Sunset turned her back on Wallflower, and she heard the young deputy do the same. They took steps, one after the other, counting twelve paces. Each one felt harder and colder than the last until they reached the twelfth step which Sunset almost couldn't take at all. It took every ounce of her willpower to push past the wall in her mind and take that step, and the moment her heel hit the ground, she dug in and twisted, pivoting on her axis as she roared.

"DRAW!"

Her gun snapped from its holster like a viper, and as it did Sunset watched Wallflower execute the exact same move with perfect accuracy. Time seemed to slow in that brief lull of heartbeats. How often had she practiced that, Sunset wondered? How often had Wallflower practiced for the day she would die? And why? Why had she bothered if she knew it was hopeless?

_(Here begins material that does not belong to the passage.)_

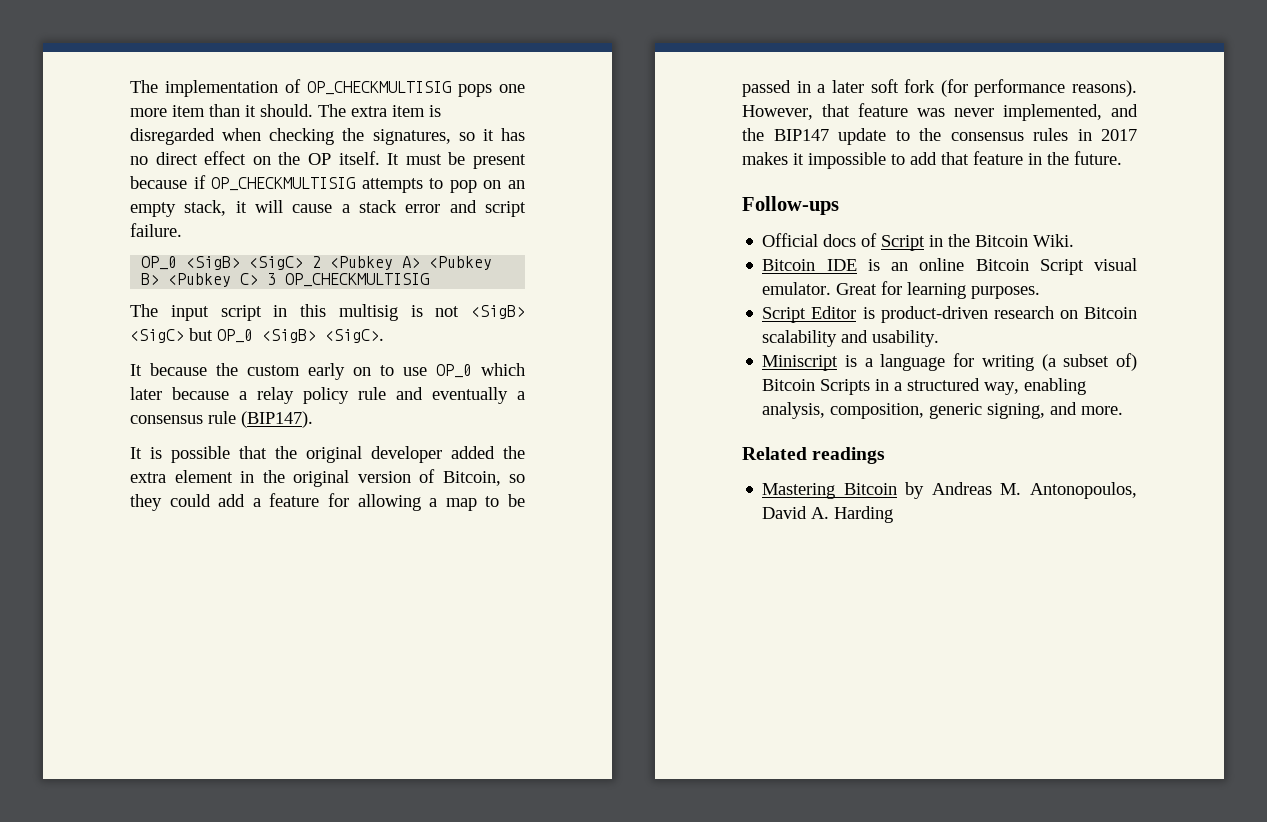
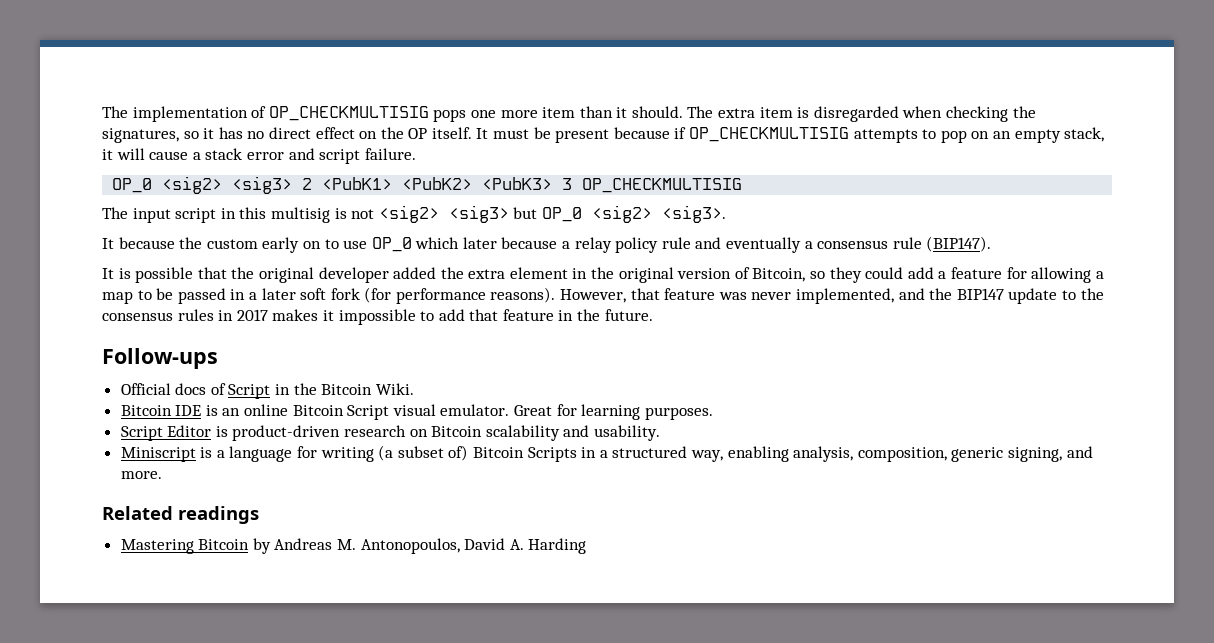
- OP_0 <SigB> <SigC> 2 <Pubkey A> <Pubkey B> <Pubkey C> 3 OP_CHECKMULTISIG
+ OP_0 <sig2> <sig3> 2 <PubK1> <PubK2> <PubK3> 3 OP_CHECKMULTISIG
- The input script in this multisig is not <SigB> <SigC> but OP_0 <SigB> <SigC>.
+ The input script in this multisig is not <sig2> <sig3> but OP_0 <sig2> <sig3>.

Because it's about doing it right.

Because Wallflower wanted to do it right.

For the first time in her career, Sunset Shimmer froze up. Her jaw clenched, her heart pounded, and her finger wouldn't move.

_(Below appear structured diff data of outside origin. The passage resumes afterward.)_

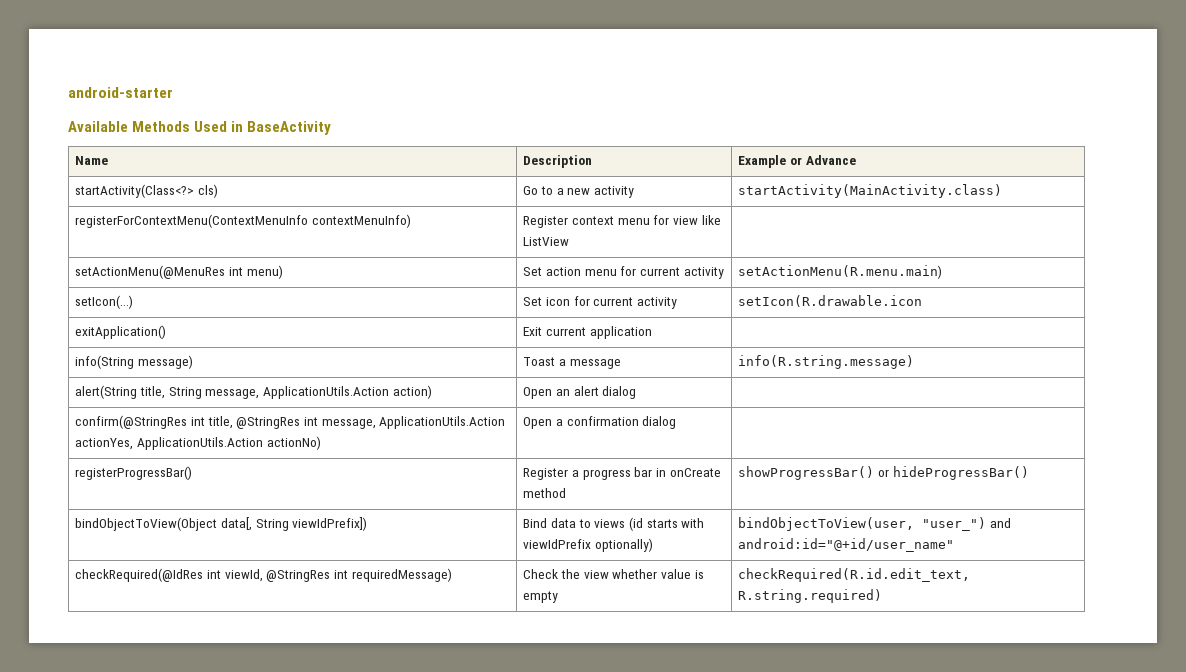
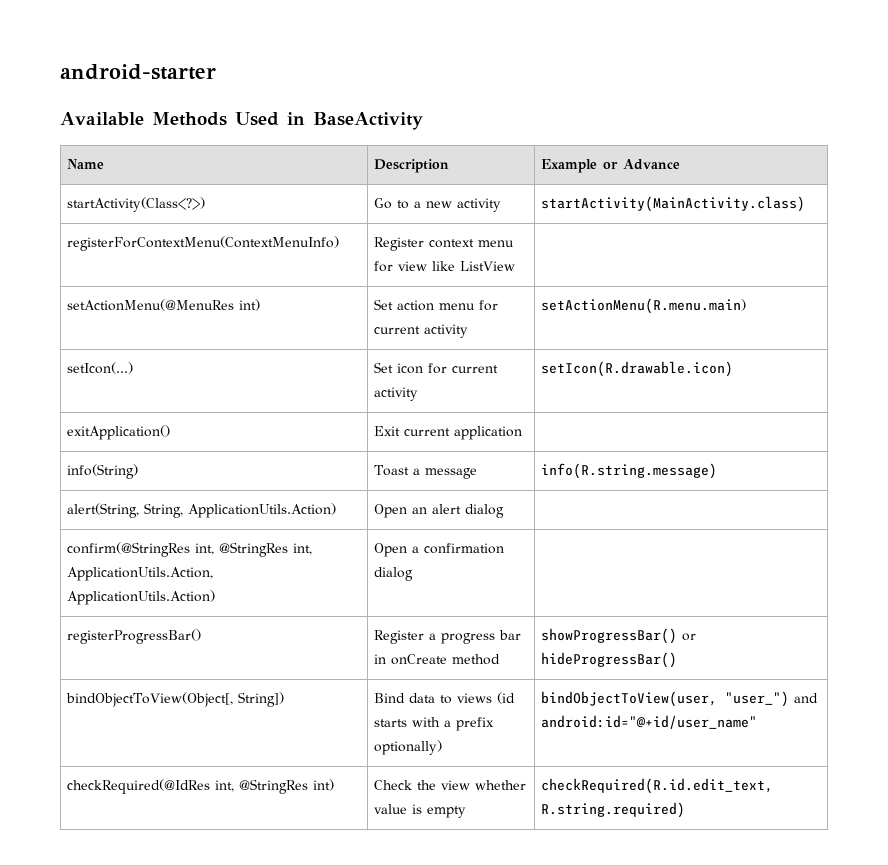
- startActivity(Class<?> cls) | Go to a new activity | startActivity(MainActivity.class)
+ startActivity(Class<?>) | Go to a new activity | startActivity(MainActivity.class)
- registerForContextMenu(ContextMenuInfo contextMenuInfo) | Register context menu for view like ListView |
+ registerForContextMenu(ContextMenuInfo) | Register context menu for view like ListView |
- setActionMenu(@MenuRes int menu) | Set action menu for current activity | setActionMenu(R.menu.main)
+ setActionMenu(@MenuRes int) | Set action menu for current activity | setActionMenu(R.menu.main)
- setIcon(...) | Set icon for current activity | setIcon(R.drawable.icon
+ setIcon(...) | Set icon for current activity | setIcon(R.drawable.icon)
- info(String message) | Toast a message | info(R.string.message)
+ info(String) | Toast a message | info(R.string.message)
- alert(String title, String message, ApplicationUtils.Action action) | Open an alert dialog |
+ alert(String, String, ApplicationUtils.Action) | Open an alert dialog |
- confirm(@StringRes int title, @StringRes int message, ApplicationUtils.Action actionYes, ApplicationUtils.Action actionNo) | Open a confirmation dialog |
+ confirm(@StringRes int, @StringRes int, ApplicationUtils.Action, ApplicationUtils.Action) | Open a confirmation dialog |
- bindObjectToView(Object data[, String viewIdPrefix]) | Bind data to views (id starts with viewIdPrefix optionally) | bindObjectToView(user, "user_") and android:id="@+id/user_name"
+ bindObjectToView(Object[, String]) | Bind data to views (id starts with a prefix optionally) | bindObjectToView(user, "user_") and android:id="@+id/user_name"
- checkRequired(@IdRes int viewId, @StringRes int requiredMessage) | Check the view whether value is empty | checkRequired(R.id.edit_text, R.string.required)
+ checkRequired(@IdRes int, @StringRes int) | Check the view whether value is empty | checkRequired(R.id.edit_text, R.string.required)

She couldn't pull the trigger.

And neither could Wallflower because she had no trigger to pull.

Sunset blinked as she lowered her gun. Wallflower's hands were empty, and as her duster settled from the spin, she could see that the holster was empty too. Wallflower had come unarmed.

"Why?" Sunset asked for the second time and gestured at Wallflower with the tip of her Colt. "Your gun, Wallie... why?"

Wallflower stared at Sunset in confusion for a moment, maybe trying to come to grips with the fact that she wasn't on the ground with a hole in her gut. After a few breaths, she shrugged and wrapped her arms around herself.

"Because if I'd brought it, I probably would have just missed," she said, and Sunset started to speak, but in another first, Wallflower spoke over her. "But... I also might not have..."

Sunset lowered her gun, and thin tracks were cut down the filth and dust on her cheeks that she wiped away as quickly as she could before thumbing the safety on her Colt and sticking it back in its holster.

"Maybe," Sunset began as she closed the distance between herself and Wallflower, "this isn't the right way to do it."

Wallflower shifted awkwardly from foot to foot as she ran her fingers through her tangle of green hair before looking up at Sunset with a faint ember of hope dancing in her eyes.

"Then what is?"

Shrugging, Sunset reached out and flicked at the brim of Wallflowers derby, knocking it rakishly askew, and smiled.

"I don't know, but maybe I can start by buying you a drink?"